Abstract

Abstract This chapter considers the use and application of international law in British courts. Consideration is given to developments that have led to the increasing use of such law and to the fact that compliance with international law is now a central part of evaluating the lawfulness of executive actions. The chapter explains that the primary underpinning of the dualist British system is the constitutional principle of Parliamentary sovereignty and the corollary that an exercise of the royal, executive, prerogative does not enable ministers to change the law, unless such a power is expressly conferred by statute. It explains that although this constitutional framework is clear as a matter of principle, the application of it, in discrete cases, gives rise to continuing debate.

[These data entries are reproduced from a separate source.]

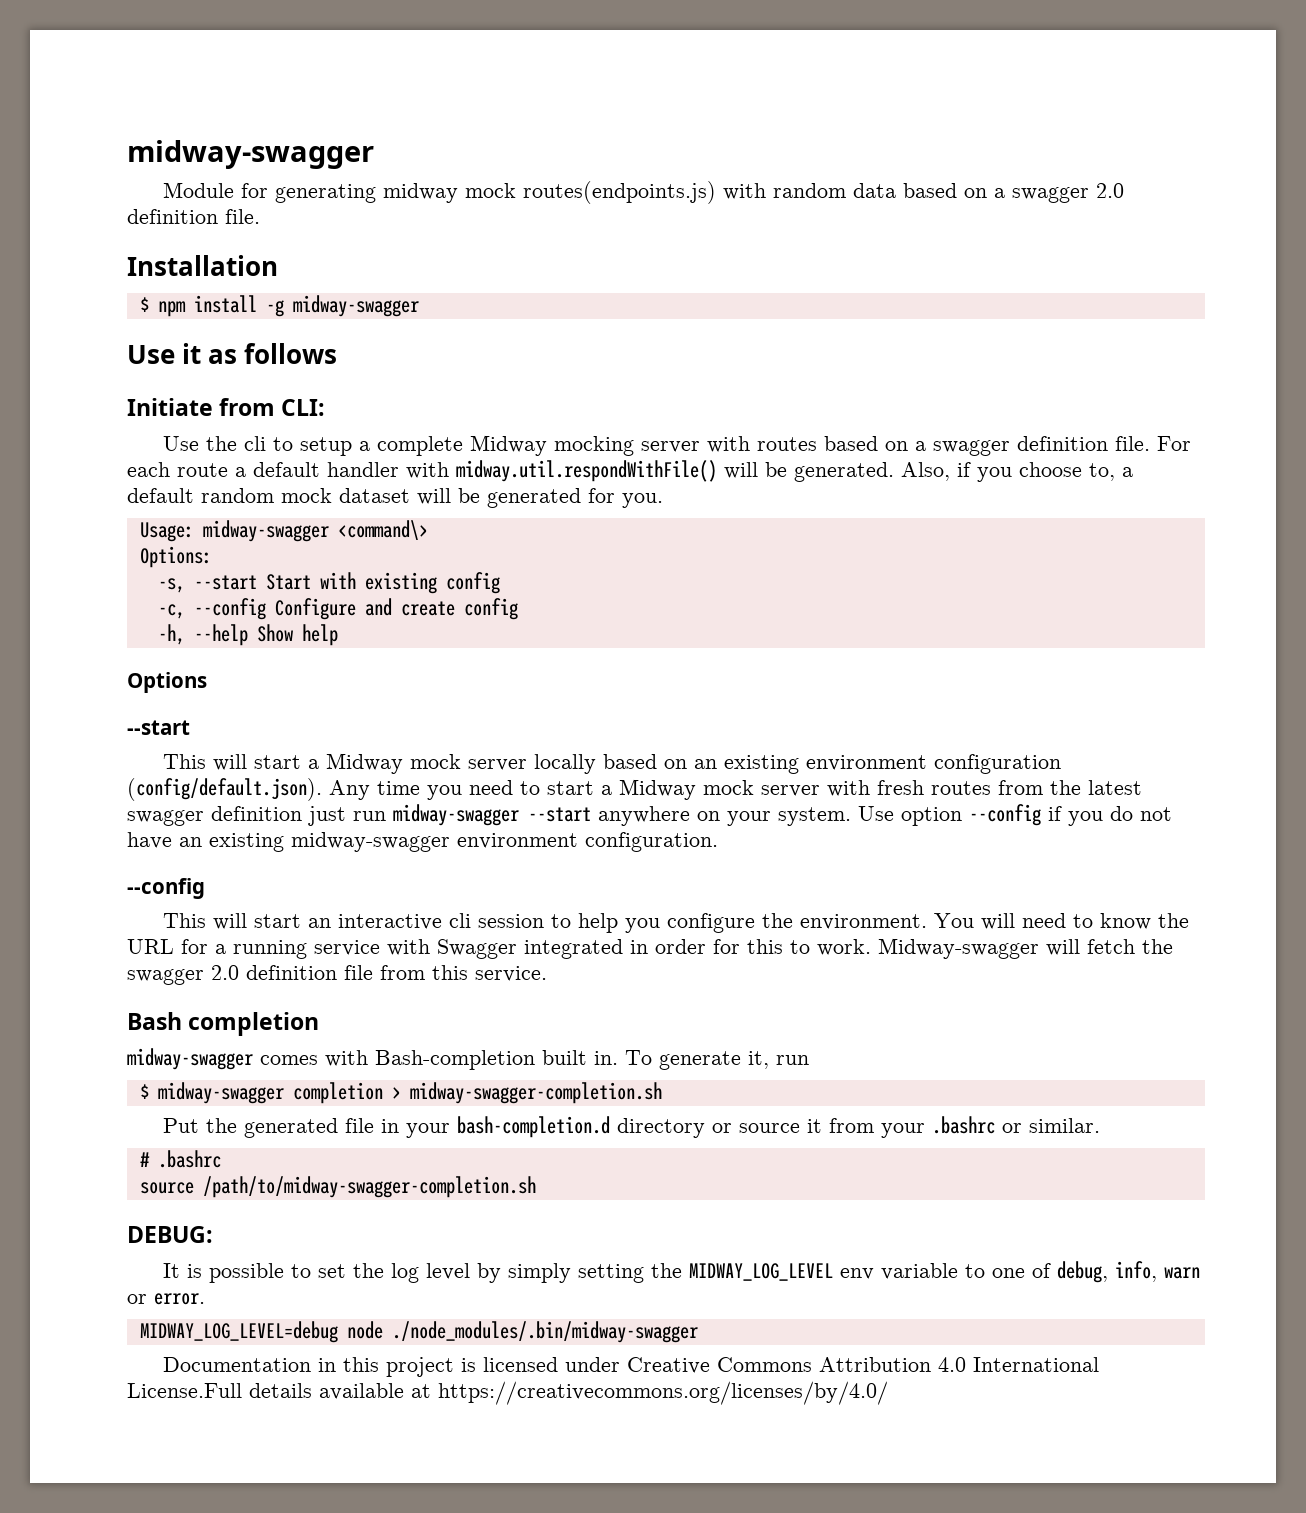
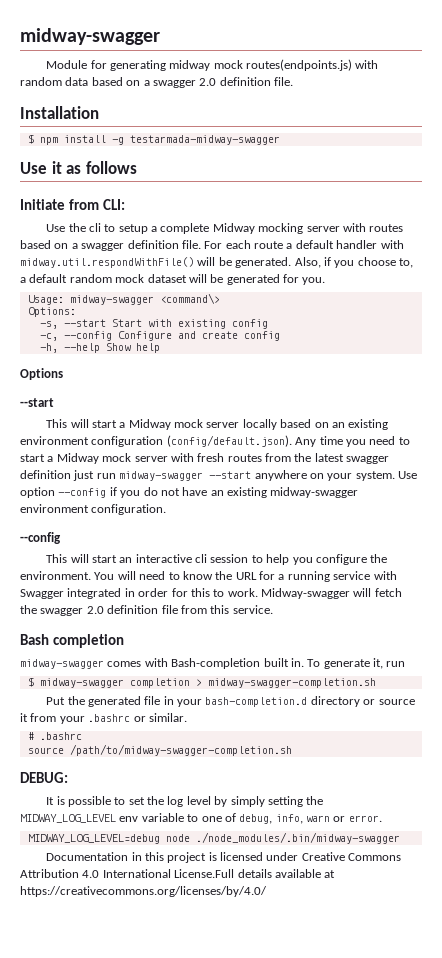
[292,295,419,317] midway-swagger -> [129,135,280,145] testarmada-midway-swagger

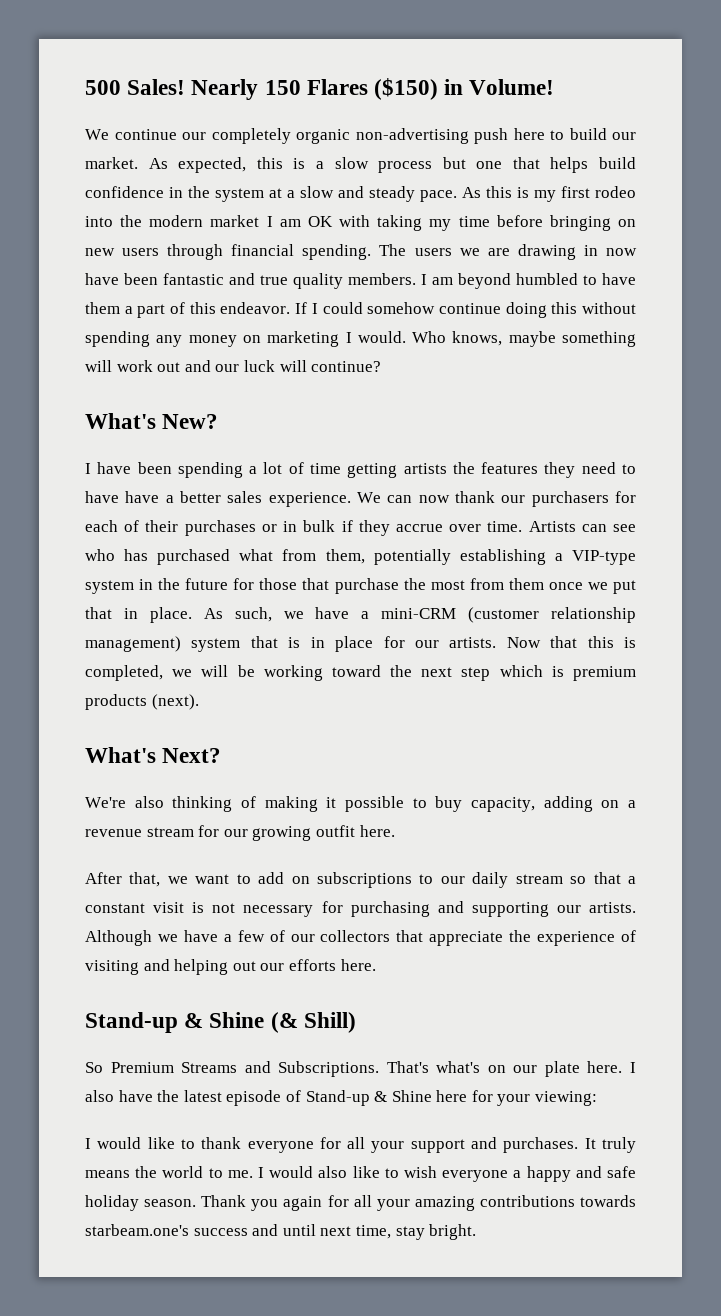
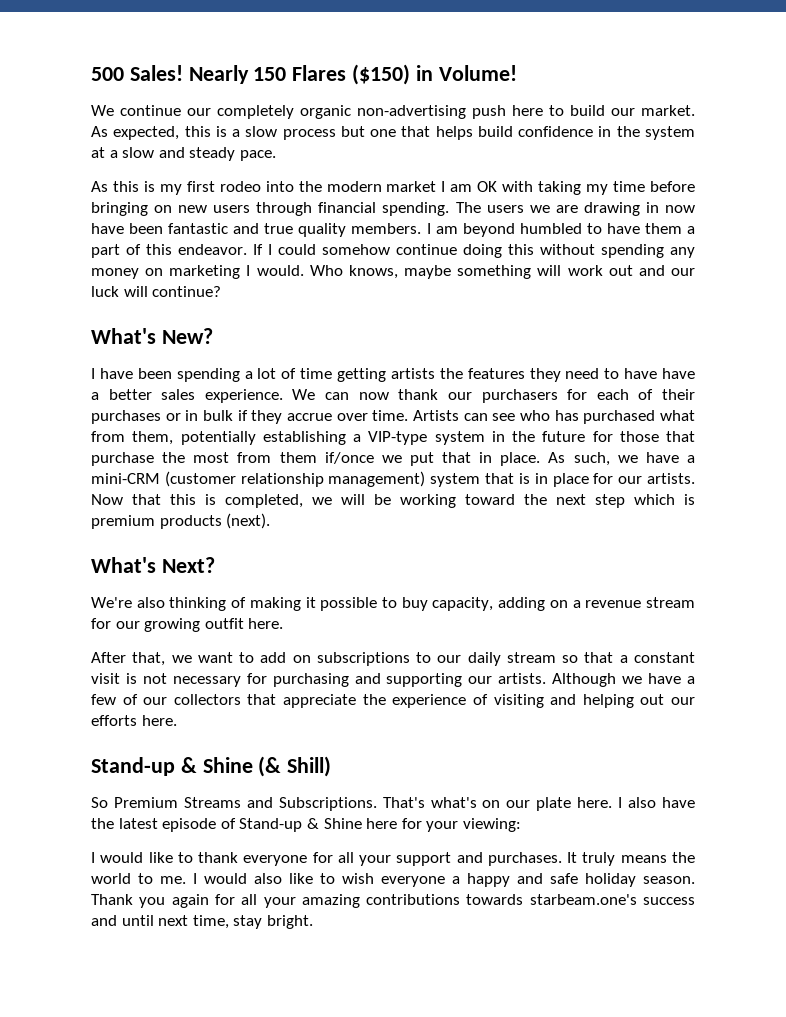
(457, 196) none -> (276, 155) //
[548,582,583,590] once -> [324,452,374,464] if/once

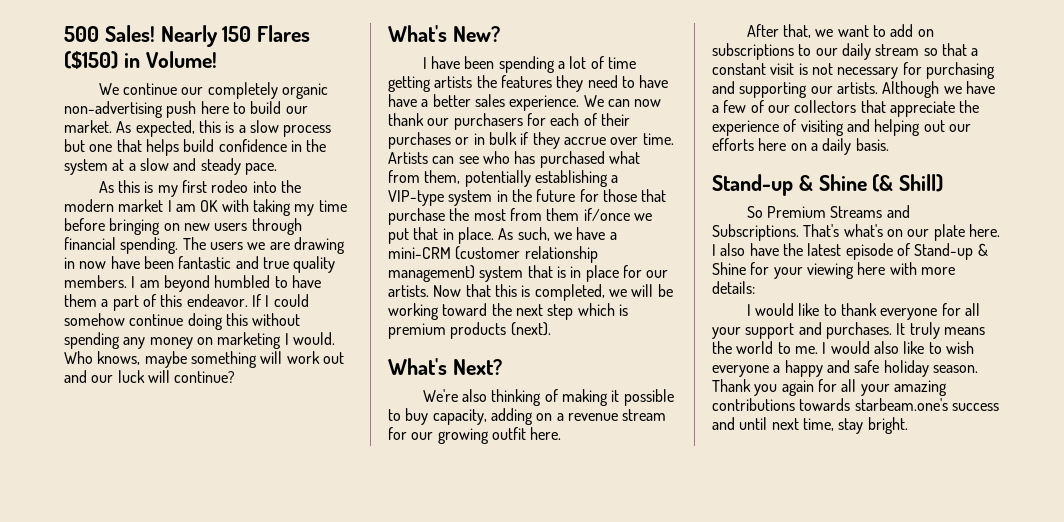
[141,715,177,726] here. -> [758,138,889,155] here on a daily basis.
[366,818,398,829] here -> (746, 268) none
[462,818,521,832] viewing: -> [806,262,955,279] [712,281,755,294] viewing here with more details:

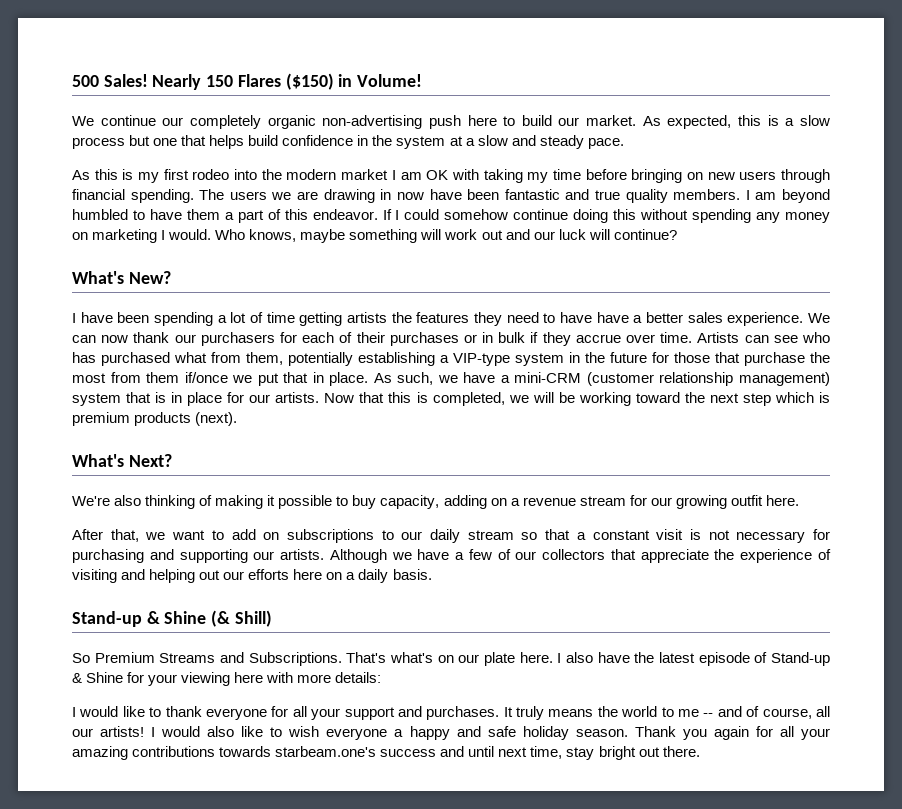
[794,346,818,354] me. -> [678,706,831,719] [72,726,145,737] me -- and of course, all our artists!
[867,417,908,434] bright. -> [598,746,700,760] bright out there.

The chapter describes the use of treaties that are formally incorporated into domestic law (incorporated treaties), those that are not so incorporated (unincorporated treaties), and customary international law. Consideration is given to the way in which British courts approach treaty interpretation and the canons of interpretation that are deployed in relation to unincorporated treated (the presumption of compatibility and the principle of legality). The chapter notes that there are other cases that may raise issues of international law, such as where a British court is invited to adjudicate on the lawfulness of a foreign state’s conduct. It concludes that British courts have a flexible and open approach to the possibility of using and applying international law obligations and standards, especially in the context of assessing the lawfulness of executive action, subject to the important caveat that it must be constitutionally permissible and institutionally appropriate.